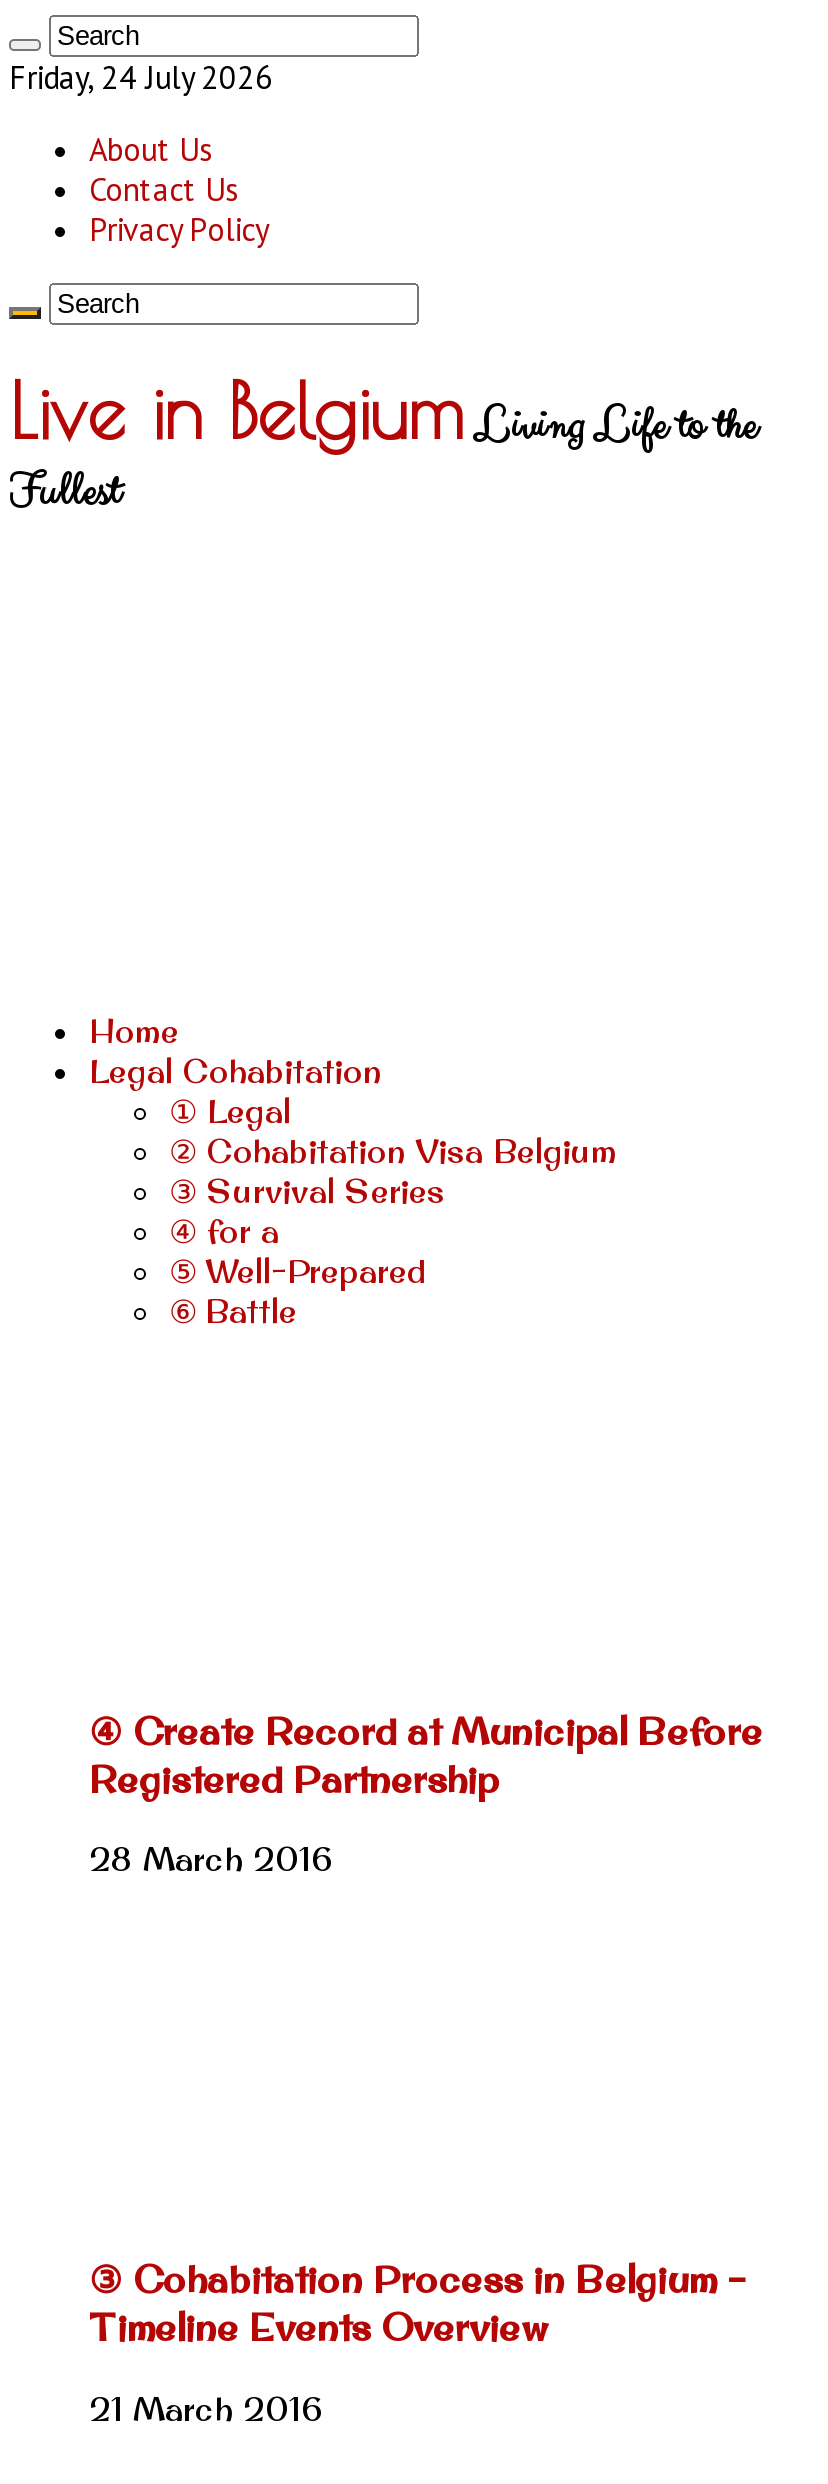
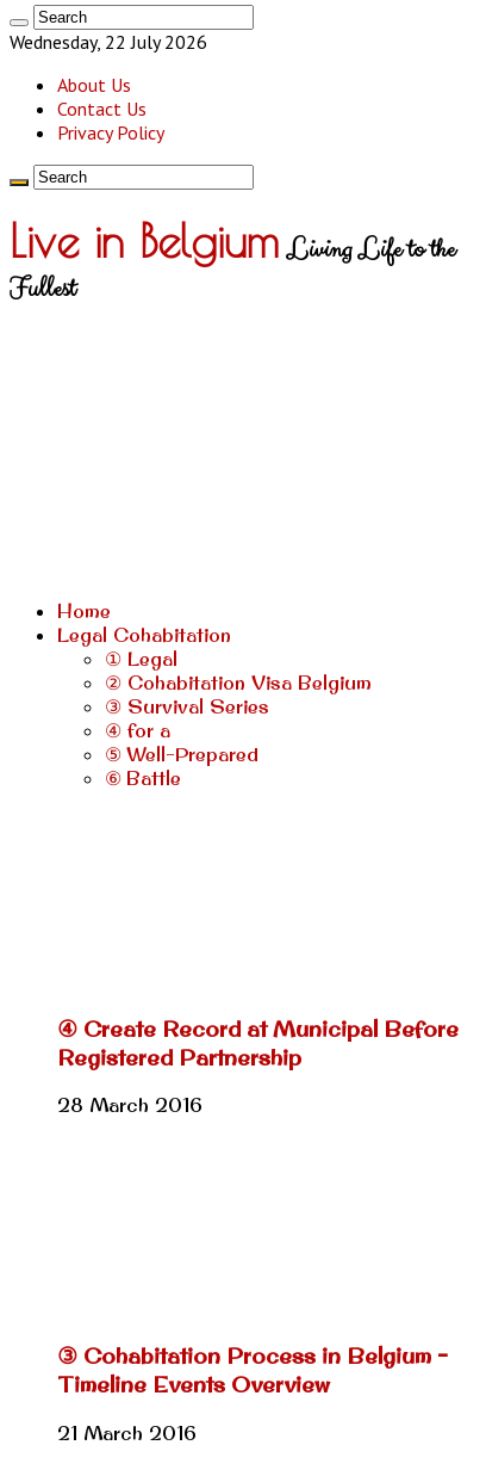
[9,57,273,97] Friday, 24 July 2026 -> [10,30,207,54] Wednesday, 22 July 2026

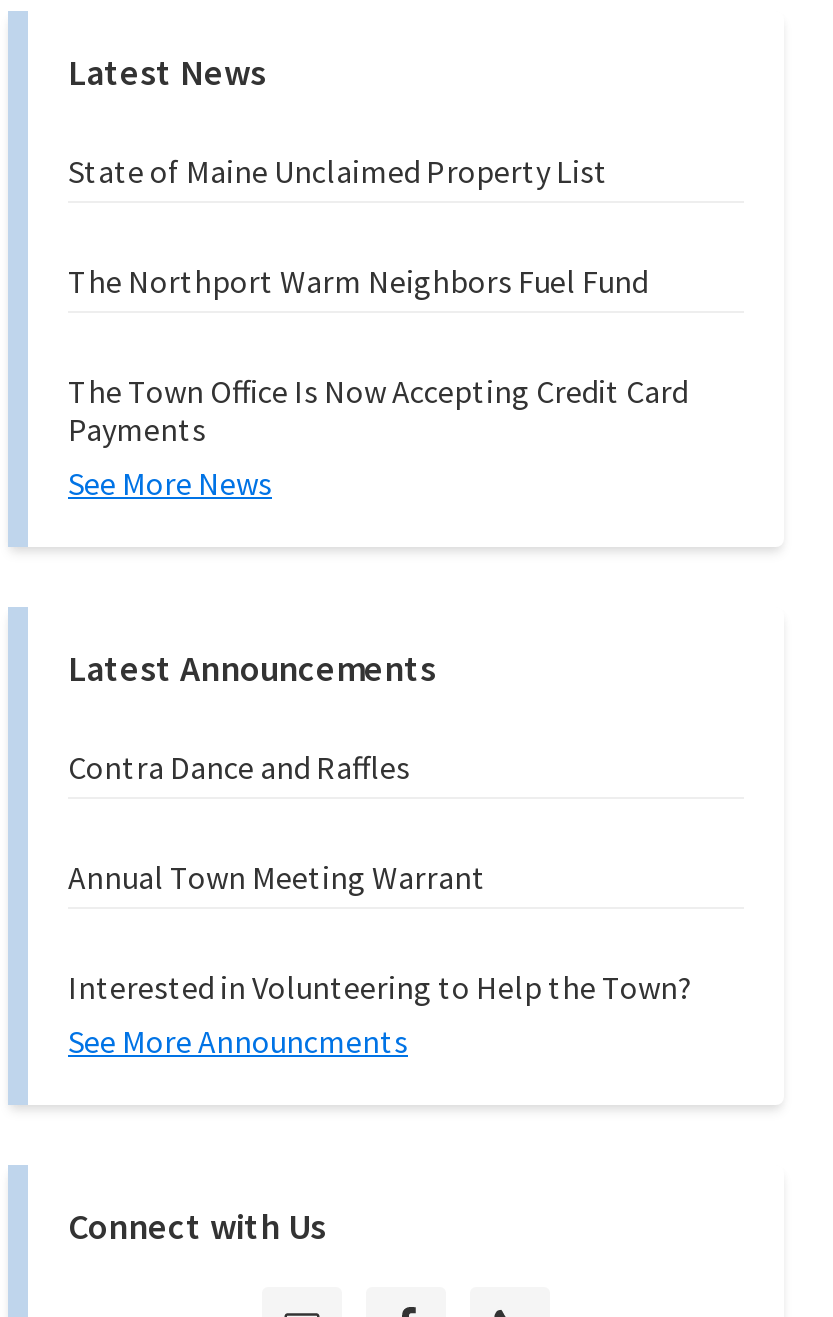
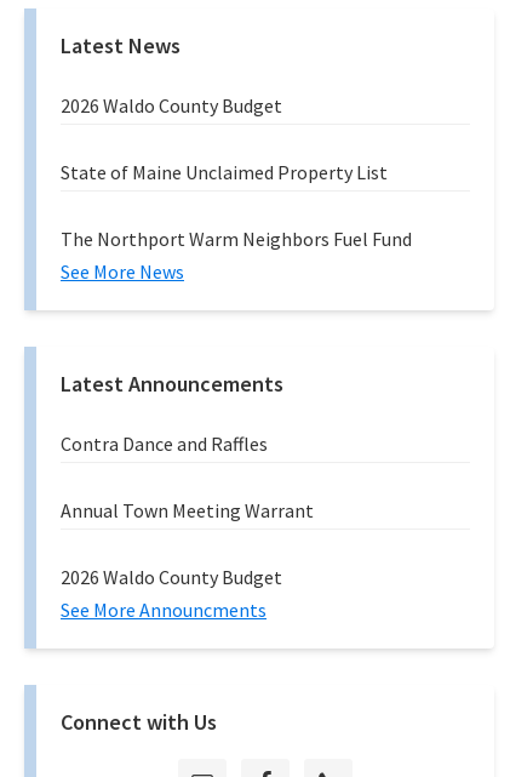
none -> [61,94,282,118] 2026 Waldo County Budget
moved [68,151,648,301] -> [61,160,412,251]: State of Maine Unclaimed Property List | The Northport Warm Neighbors Fuel Fund
[68,371,688,449] The Town Office Is Now Accepting Credit Card | Payments -> none
[68,967,692,1007] Interested in Volunteering to Help the Town? -> [61,565,282,589] 2026 Waldo County Budget

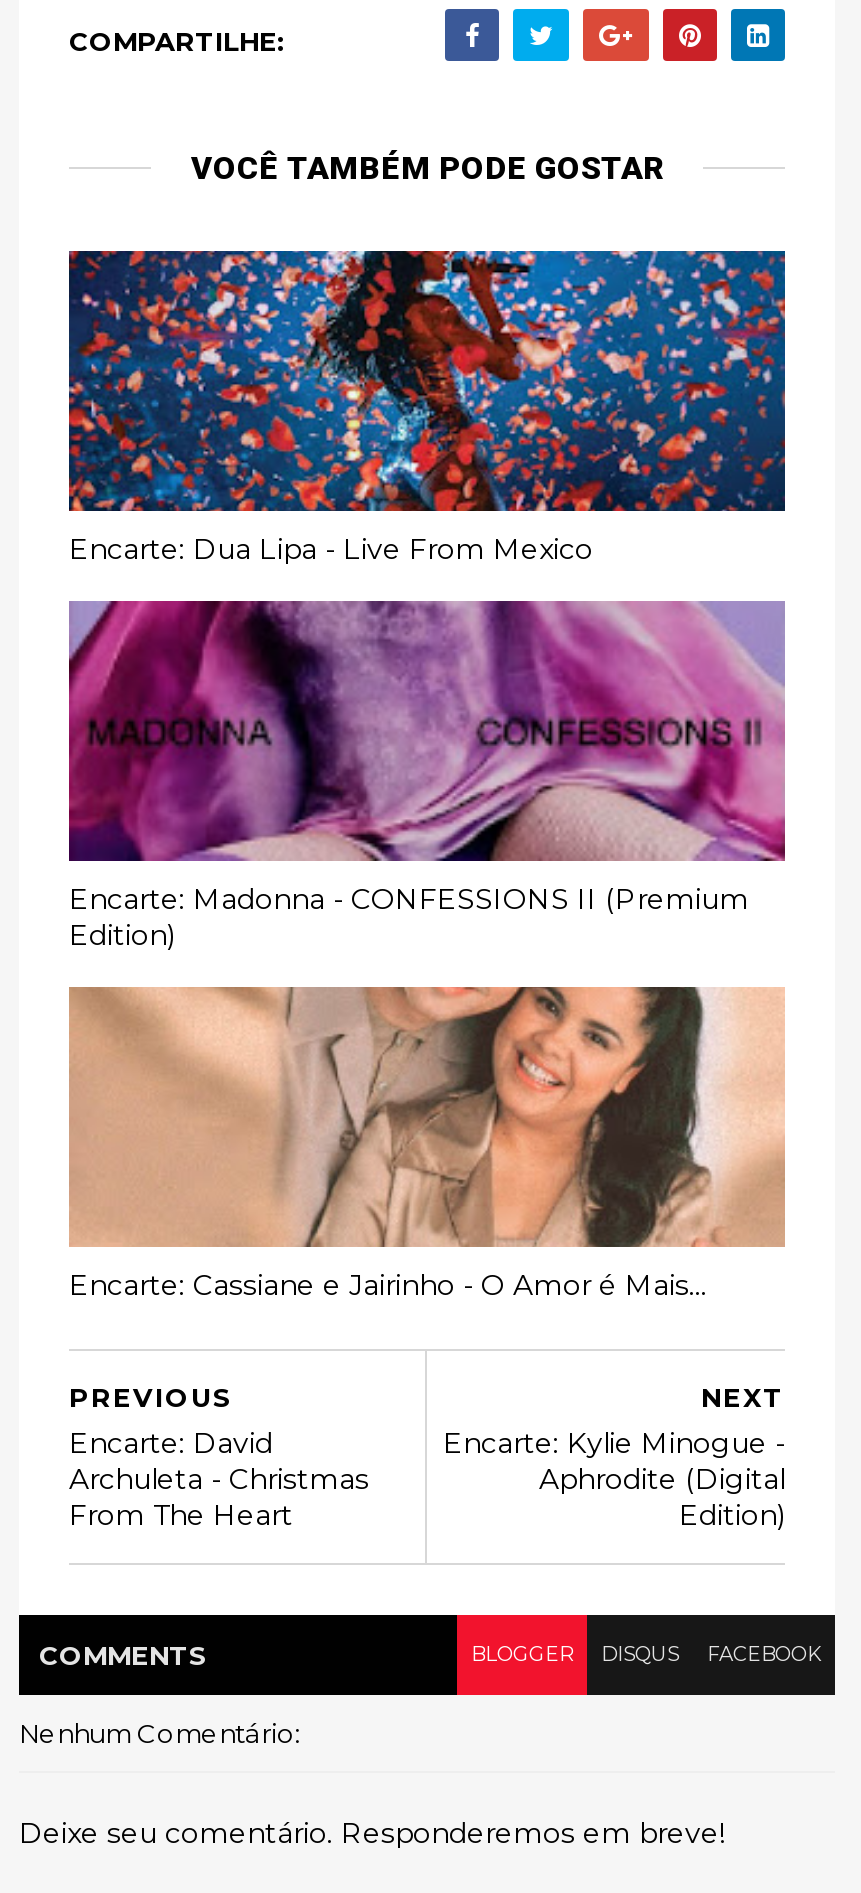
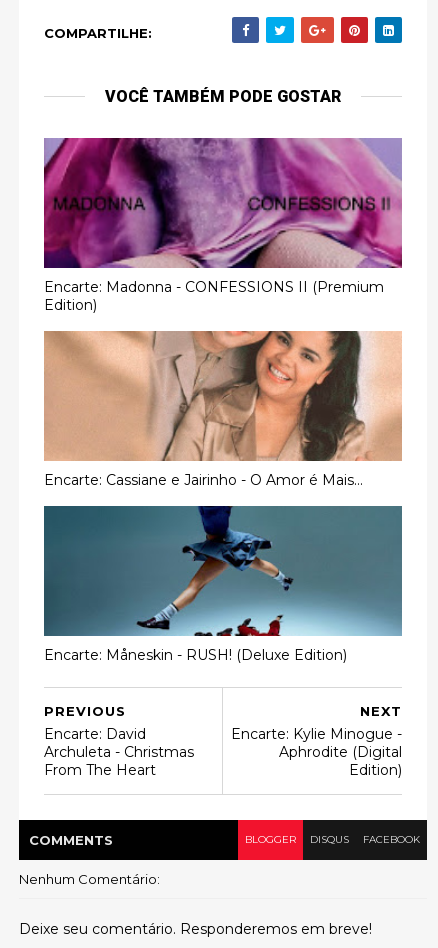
[67,249,787,566] [image] | Encarte: Dua Lipa - Live From Mexico -> none
moved [65,597,789,1302] -> [42,136,404,488]: [image] | Encarte: Madonna - CONFESSIONS II (Premium | Edition) | Encarte: Cassiane e Jairinho - O Amor é Mais...
none -> [43,505,403,664] [image] | Encarte: Måneskin - RUSH! (Deluxe Edition)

┄┄┄┄┄┄

_Work required_
For this task, give the full listing again verbatim and keep out every picture.

_Exercise response_
[9,57,273,97] Friday, 24 July 2026 -> [10,30,207,54] Wednesday, 22 July 2026

none -> [61,94,282,118] 2026 Waldo County Budget
moved [68,151,648,301] -> [61,160,412,251]: State of Maine Unclaimed Property List | The Northport Warm Neighbors Fuel Fund
[68,371,688,449] The Town Office Is Now Accepting Credit Card | Payments -> none
[68,967,692,1007] Interested in Volunteering to Help the Town? -> [61,565,282,589] 2026 Waldo County Budget

[67,249,787,566] [image] | Encarte: Dua Lipa - Live From Mexico -> none
moved [65,597,789,1302] -> [42,136,404,488]: [image] | Encarte: Madonna - CONFESSIONS II (Premium | Edition) | Encarte: Cassiane e Jairinho - O Amor é Mais...
none -> [43,505,403,664] [image] | Encarte: Måneskin - RUSH! (Deluxe Edition)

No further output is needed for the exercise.